The financial statements of the Company's foreign subsidiaries have been
translated into U.S. dollars in accordance with Statement of Financial
Accounting Standards ("SFAS") No. 52, "Foreign Currency Translation." All
balance sheet accounts have been translated using the current exchange rates at
the respective balance sheet dates. Statement of operations amounts have been
translated using the average exchange rates for the respective periods. The
gains or losses resulting from the change in exchange rates were not
significant.
In June 1998, the Financial Accounting Standards Board issued SFAS No. 133,
"Accounting for Derivative Instruments and Hedging Activities," which is
required to be adopted in fiscal years beginning after June 15, 2000. Management
does not anticipate that the adoption of this standard will have a significant
effect on earnings or the financial position of the Company.

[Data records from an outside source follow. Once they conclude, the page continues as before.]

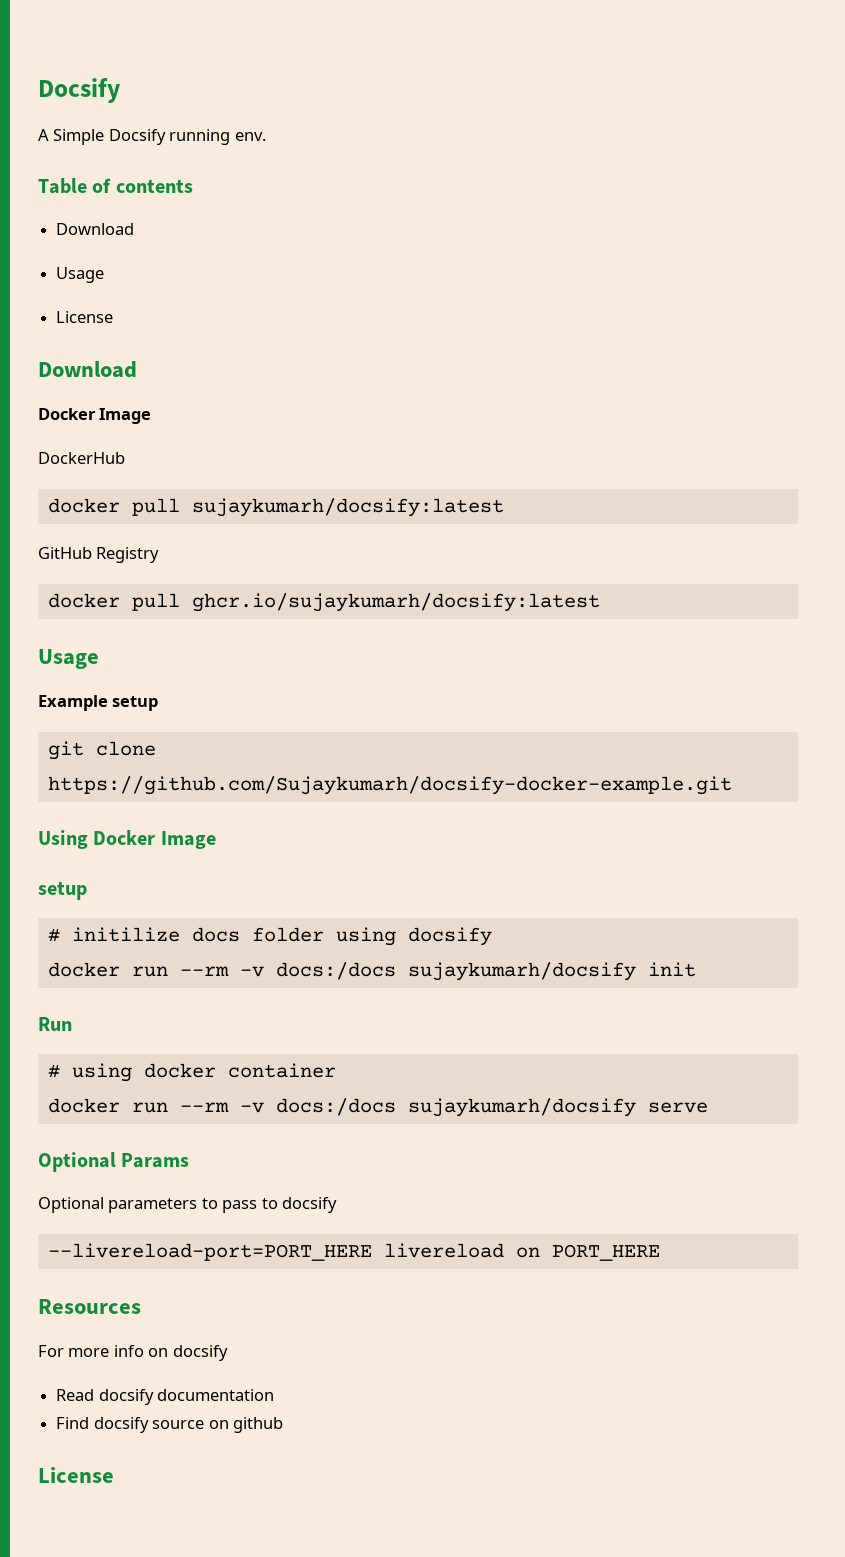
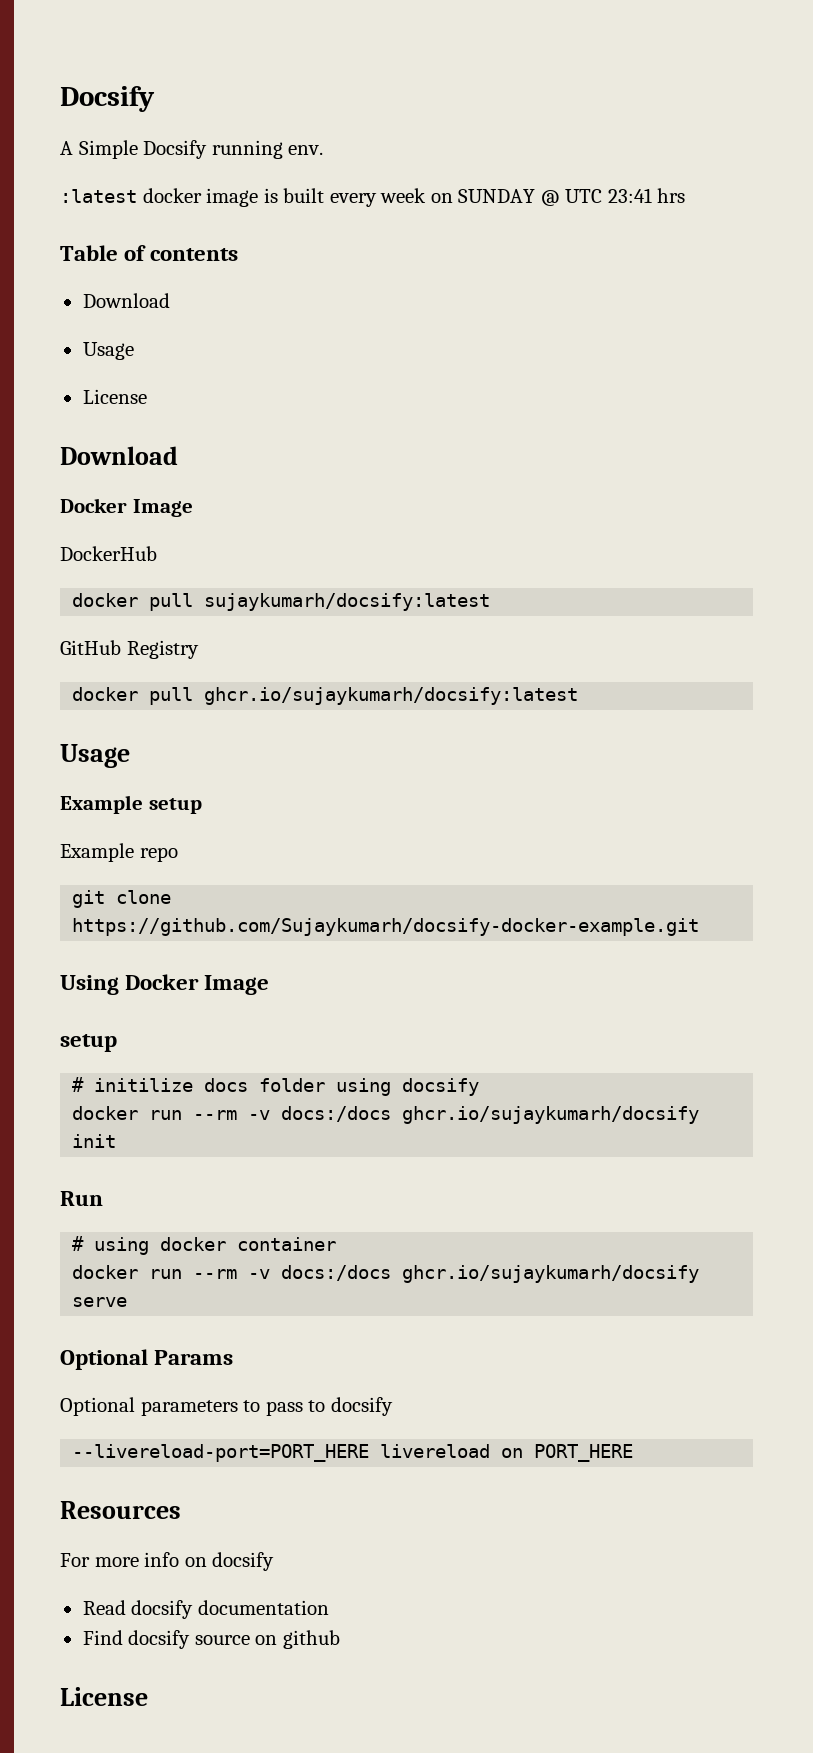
(266, 136) none -> [60,188,686,207] // :latest docker image is built every week on SUNDAY @ UTC 23:41 hrs
(159, 703) none -> [60,843,178,862] // Example repo
[407,962,636,981] sujaykumarh/docsify -> [402,1106,700,1124] ghcr.io/sujaykumarh/docsify
[407,1098,636,1117] sujaykumarh/docsify -> [402,1265,700,1283] ghcr.io/sujaykumarh/docsify

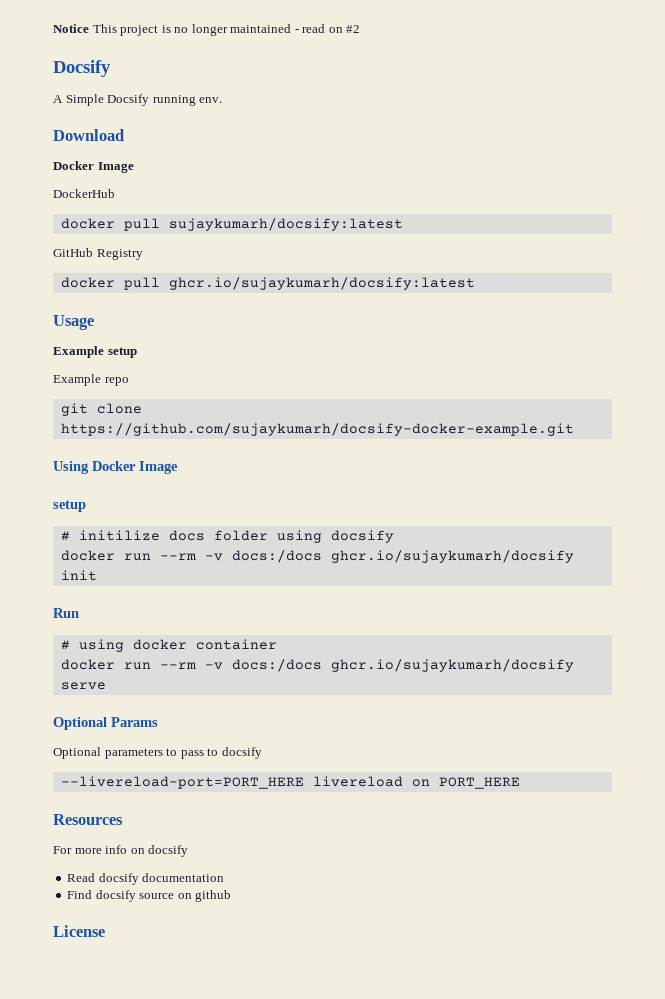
(60, 99) none -> [53,24,361,36] Notice This project is no longer maintained - read on #2 //
[60,188,686,207] [60,245,239,261] [82,293,170,308] [82,342,134,360] [82,389,147,404] // :latest docker image is built every week on SUNDAY @ UTC 23:41 hrs // Table of contents // Download // Usage // License -> (223, 100) none
[72,918,700,936] https://github.com/Sujaykumarh/docsify-docker-example.git -> [60,423,574,436] https://github.com/sujaykumarh/docsify-docker-example.git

In August 1999, the Company declared a 3-for-2 stock split by way of stock
dividend, which was paid on September 2, 1999. All common stock and per share
amounts have been adjusted to reflect the stock split.

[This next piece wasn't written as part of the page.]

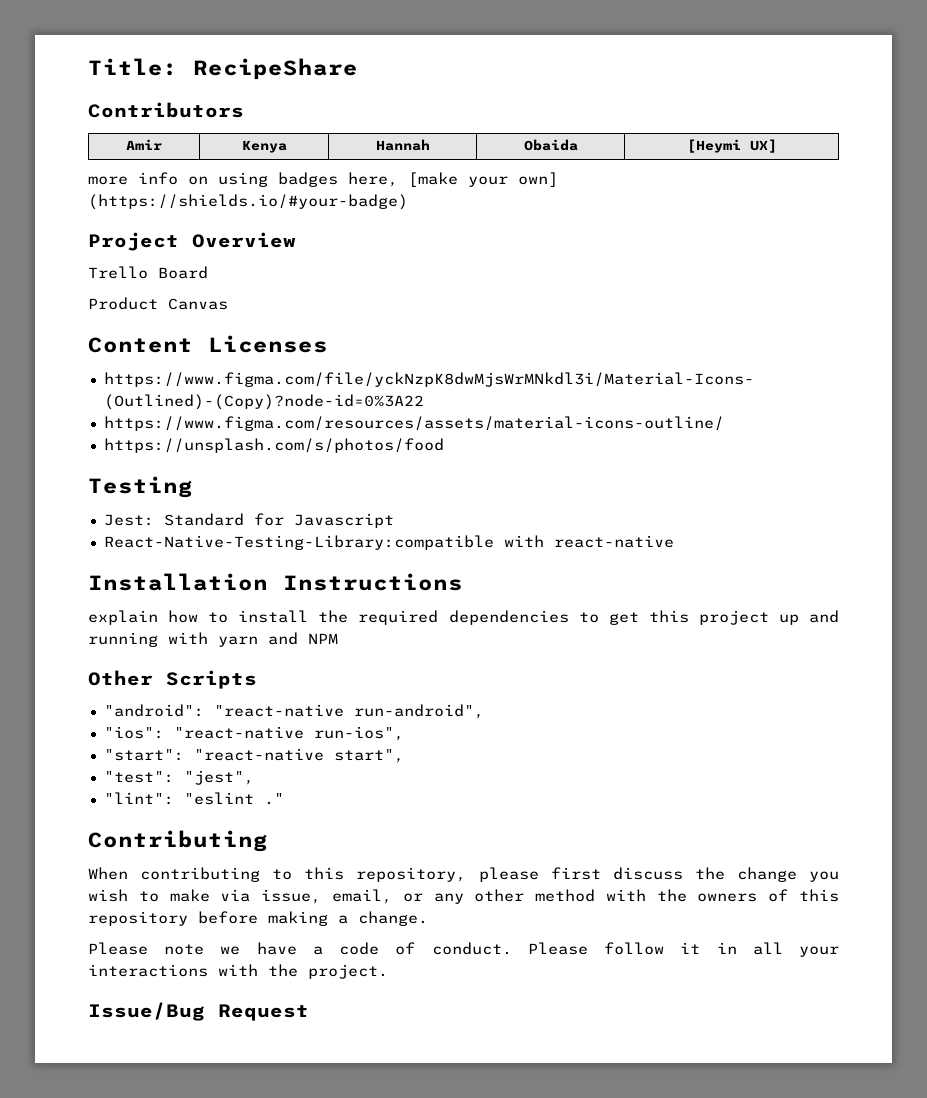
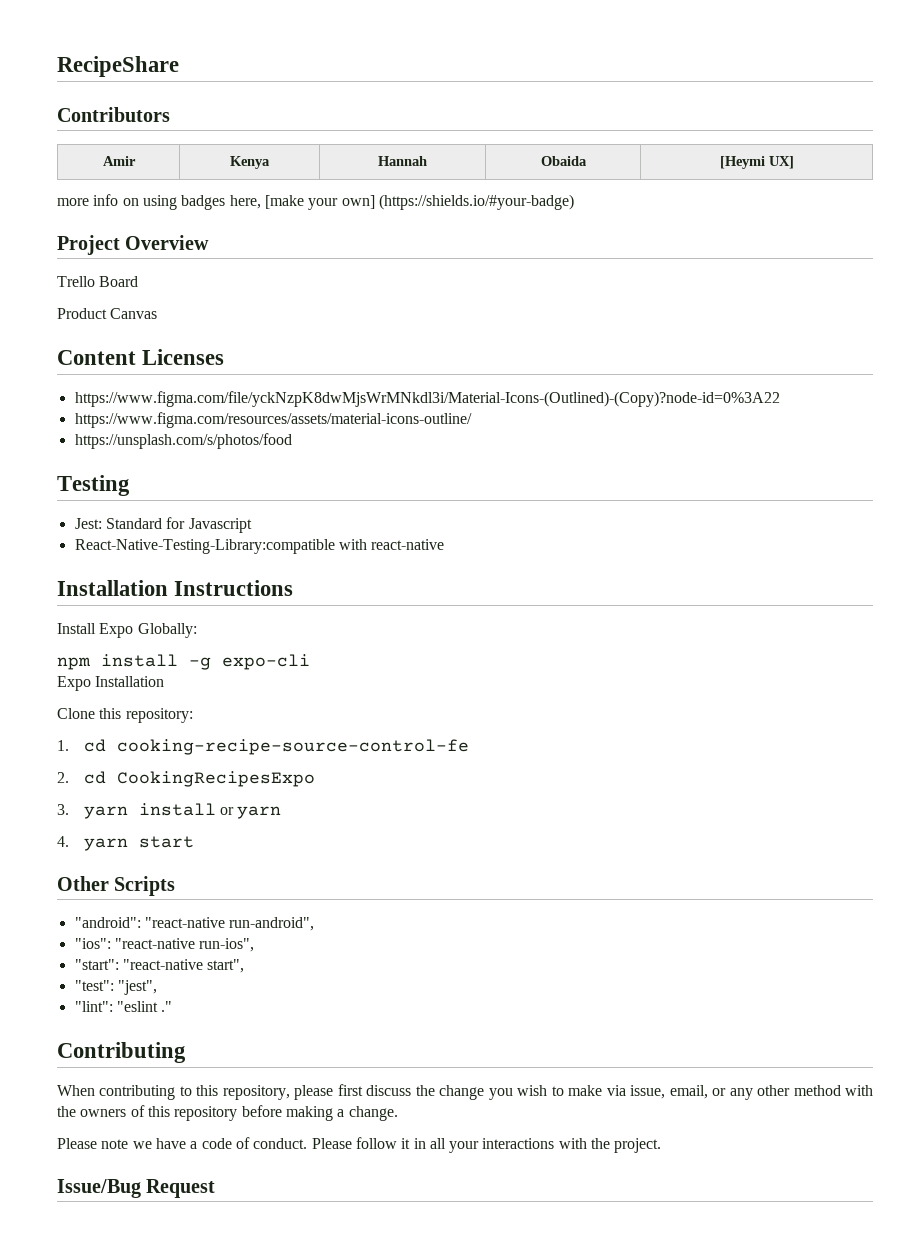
[88,58,178,76] Title: -> (57, 66) none
[88,610,840,625] [88,632,338,647] explain how to install the required dependencies to get this project up and running with yarn and NPM -> [57,623,197,638] [57,654,310,670] [57,676,165,691] [57,708,193,723] [57,739,469,755] [57,771,315,787] [57,803,282,819] [57,836,194,851] Install Expo Globally: // npm install -g expo-cli // Expo Installation // Clone this repository: // 1. cd cooking-recipe-source-control-fe // 2. cd CookingRecipesExpo // 3. yarn install or yarn // 4. yarn start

The shares issuable upon the exercise of stock options and warrants are
excluded from the calculation of net (loss) per share as their effect would be
antidilutive.
NOTE 2. ORGANIZATION AND BUSINESS
CoreComm Limited (the "Company"), formerly a wholly-owned subsidiary of
Cellular Communications of Puerto Rico, Inc. ("CCPR"), was formed in March 1998
(operations commenced in April 1998) in order to succeed to the businesses and
assets that were operated by OCOM Corporation and as an appropriate vehicle to
pursue new telecommunications opportunities outside of Puerto Rico and the U.S.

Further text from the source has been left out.